◆ Stored items:
▬▬▬▬▬▬▬▬▬▬

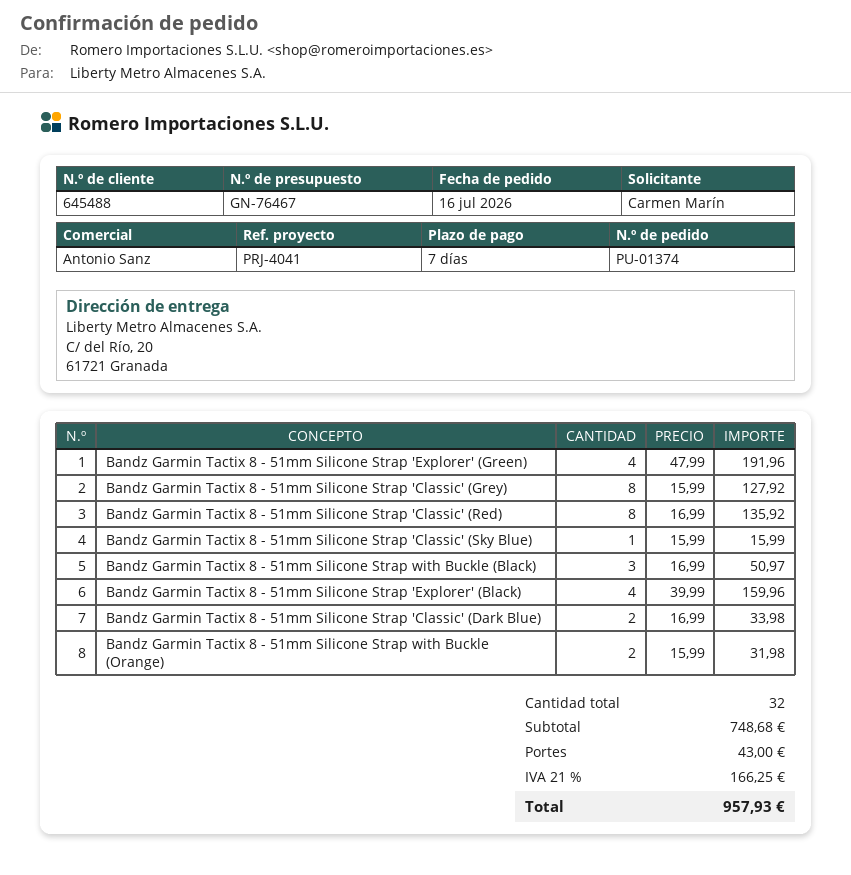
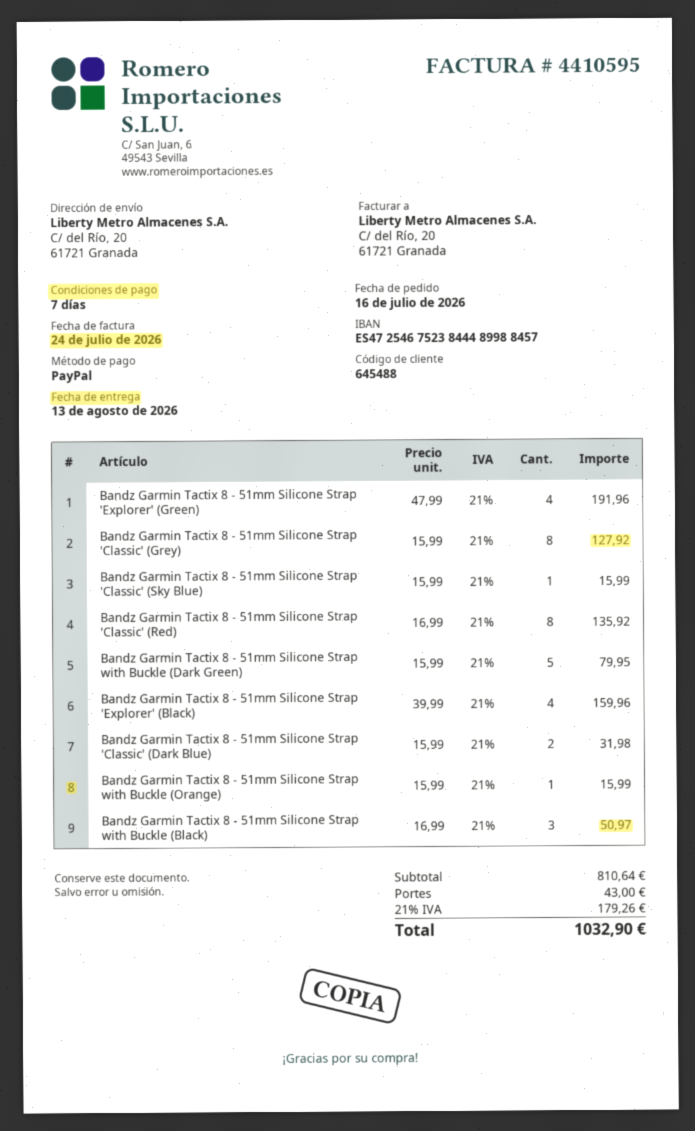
Bandz Garmin Tactix 8 - 51mm Silicone Strap 'Classic' (Dark Blue): 2 x 16.99 = 33.98 -> 2 x 15.99 = 31.98
Bandz Garmin Tactix 8 - 51mm Silicone Strap with Buckle (Orange): 2 x 15.99 = 31.98 -> 1 x 15.99 = 15.99
Bandz Garmin Tactix 8 - 51mm Silicone Strap with Buckle (Dark Green): none -> 5 x 15.99 = 79.95
subtotal: 748.68 -> 810.64
tax: 21% = 166.25 -> 21% = 179.26
total: 957.93 -> 1032.90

▬▬▬▬▬▬▬▬▬▬

◆ Exercise prompt:
Look through the data above and return each line where the string "with" occurs.

◆ Written solution:
Bandz Garmin Tactix 8 - 51mm Silicone Strap with Buckle (Orange): 2 x 15.99 = 31.98 -> 1 x 15.99 = 15.99
Bandz Garmin Tactix 8 - 51mm Silicone Strap with Buckle (Dark Green): none -> 5 x 15.99 = 79.95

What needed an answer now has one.